Hampshire has been called one of the most notable experiments in American higher education of the last fifty years, and rightly so. Over the years, and particularly near the college's opening, many students, some sitting here as alumni now in their mid-fifties, made that implied responsibility explicit. They had to do well in law school or medical school, because they were the first Hampshire student to get on the basis of those peculiar transcripts with narrative evaluations instead of grades. Their successes paved the way for all who came after.
 
It's now the twenty-first century, and of every institution of higher education, certainly of every liberal arts college, it is being asked: what is the value of your graduates? The question is put particularly sharply of any institution that has a distinctive profile. We have no reason to be defensive; far from it. We have a growing cadre of highly accomplished alumni to point to. But we cannot let the alumni do all the work for us, especially as they are scattered about the world and it is not always clear to the world who our alumni are. We who populate our beautiful south Amherst campus-faculty, staff, students, alumni-all have an opportunity-and I would go further: an obligation-born of privilege, to exercise responsibility so that the value of our freedom, of our calculated risk-taking, is evident to one and all.
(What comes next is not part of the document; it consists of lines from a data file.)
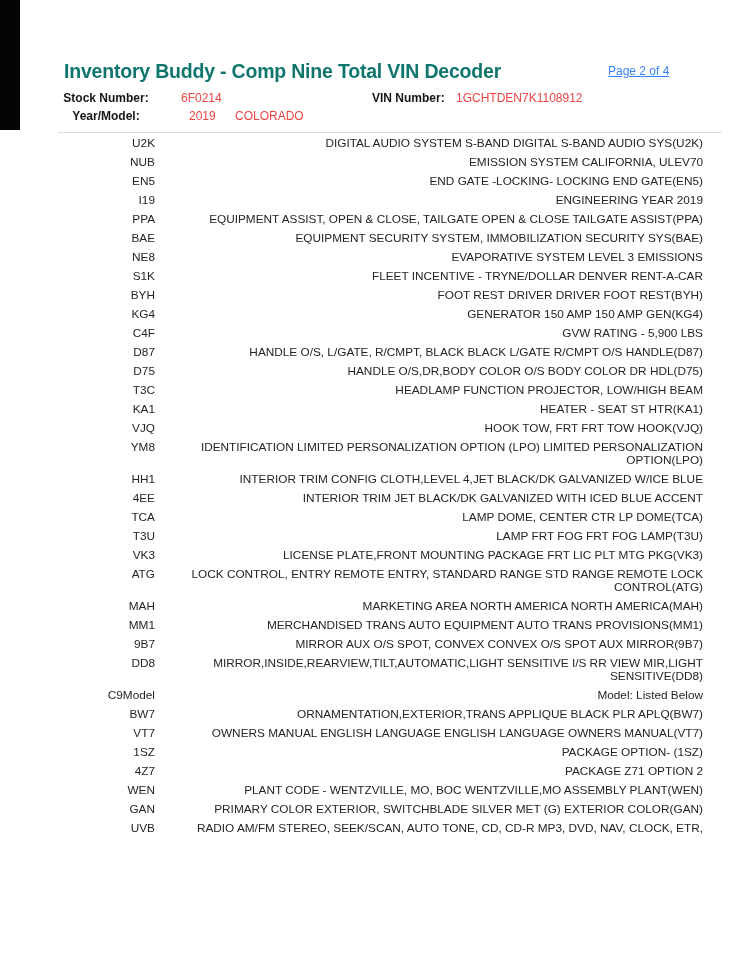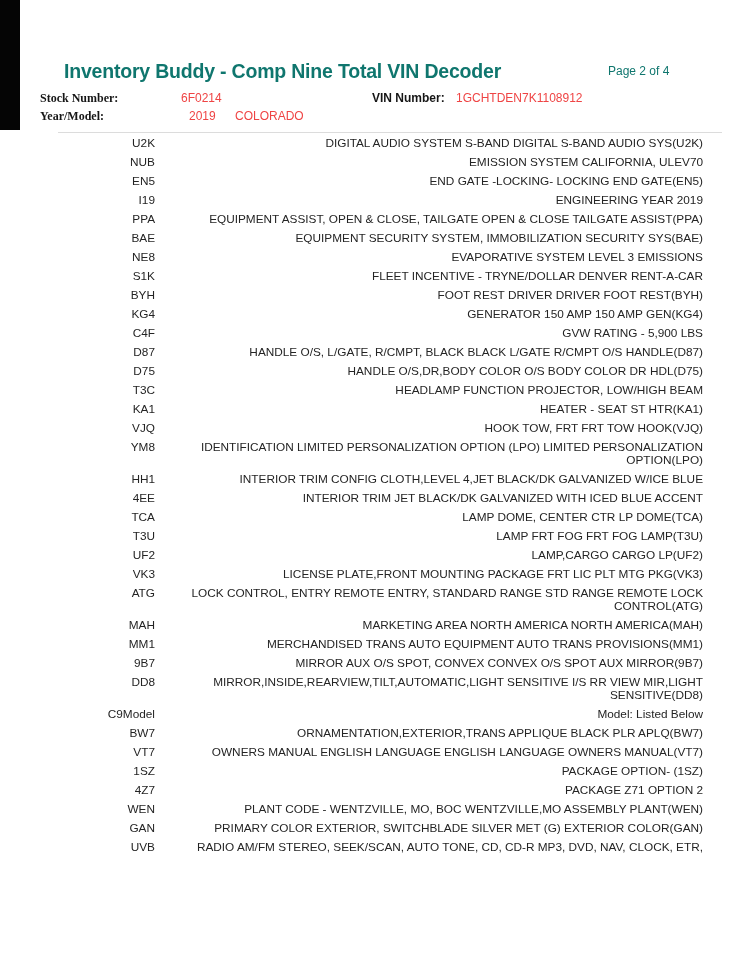--- a/index.html
+++ b/index.html
@@ -6,24 +6,24 @@
   body{
     width:742px;height:960px;background:#ffffff;position:relative;
     font-family:"Liberation Sans","DejaVu Sans",sans-serif;
     color:#1f1f1f;overflow:hidden;
   }
   .scan-bar{position:absolute;left:0;top:0;width:20px;height:130px;background:#050505;}
   .doc-title{
     position:absolute;left:64px;top:60px;font-size:19.5px;font-weight:bold;
     letter-spacing:-0.2px;color:#0f766e;white-space:nowrap;
   }
-  .page-indicator{position:absolute;left:608px;top:64px;font-size:12px;color:#0f766e;white-space:nowrap;}
+  .page-indicator{position:absolute;left:608px;top:64px;font-size:12px;color:#3b82f6;white-space:nowrap;text-decoration:underline;}
   .hdr-label{position:absolute;font-size:12px;font-weight:bold;color:#161616;white-space:nowrap;}
   .hdr-value{position:absolute;font-size:12px;color:#ef4444;white-space:nowrap;}
-  .lbl-right{text-align:left;font-family:Liberation Serif, serif;}
+  .lbl-right{text-align:center;}
   .stock-label{left:40px;top:91px;width:132px;}
   .stock-value{left:181px;top:91px;}
   .vin-label{left:372px;top:91px;}
   .vin-value{left:456px;top:91px;}
   .year-label{left:40px;top:109px;width:132px;}
   .year-value{left:181px;top:109px;margin-left:8px;}
   .model-value{left:235px;top:109px;}
   .header-rule{position:absolute;left:58px;top:132px;width:664px;height:1px;background:#dcdcdc;}
   .options-list{position:absolute;left:65px;top:137px;width:640px;}
   .option-row{display:flex;margin-bottom:6px;text-align:right;}
@@ -155,24 +155,20 @@
   <div class="option-row">
     <div class="option-code">TCA</div>
     <div class="option-description">LAMP DOME, CENTER CTR LP DOME(TCA)</div>
   </div>
 
   <div class="option-row">
     <div class="option-code">T3U</div>
     <div class="option-description">LAMP FRT FOG FRT FOG LAMP(T3U)</div>
   </div>
 
-  <div class="option-row">
-    <div class="option-code">UF2</div>
-    <div class="option-description">LAMP,CARGO CARGO LP(UF2)</div>
-  </div>
 
   <div class="option-row">
     <div class="option-code">VK3</div>
     <div class="option-description">LICENSE PLATE,FRONT MOUNTING PACKAGE FRT LIC PLT MTG PKG(VK3)</div>
   </div>
 
   <div class="option-row">
     <div class="option-code">ATG</div>
     <div class="option-description">LOCK CONTROL, ENTRY REMOTE ENTRY, STANDARD RANGE STD RANGE REMOTE LOCK CONTROL(ATG)</div>
   </div>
There are many ways to parse this responsibility just as there are many excellences to celebrate. One could regard this implied responsibility, for example, as a part of our responsibility to maximize our resources; in other words, an argument from sustainability. One could also see this responsibility as involving an obligation to model, for one another as well as for a sometime skeptical, sometime incredulous world that beholds us, the highest degree of respect for difference, including difference of opinions. Whatever position we advocate, as individuals or as organized groups within the greater polity of Hampshire, will carry more conviction to the extent we can convincingly represent that Hampshire is a place where we respect one another; where there is no "orthodoxy" that is so zealous that it effectively squelches expressions of dissent and discourages the kinds of honest debate and discussion that are so productive in both a learning community and free society. We all have a responsibility to counter this picture, which may, I regret to say, have some basis in reality.

It matters because Hampshire is such an extraordinary place. As I was listening to one of our faculty expand on the remarkable intellectual, creative, serious and original work that comes into being here through exchanges involving students and teachers, I suddenly thought of the ancient Greek "omphalos"-and what Ralph talk would be complete without at least one classical reference? These beautiful grounds, once largely fields and apple orchards, became in my mind a sacred precinct of learning and self-exploration, a site on the earth where seekers come to inquire about all manner of things and experience all manner of revelation and self-discovery. Only, in contrast to what Delphi might have wanted the Greek world to think, there is no one oracle; we are mutually oracular, and return to the world beyond to carry within ourselves the lessons we have learned from one another.

You, I predict, will prove my point. Congratulations, and thank you for four wonderful years.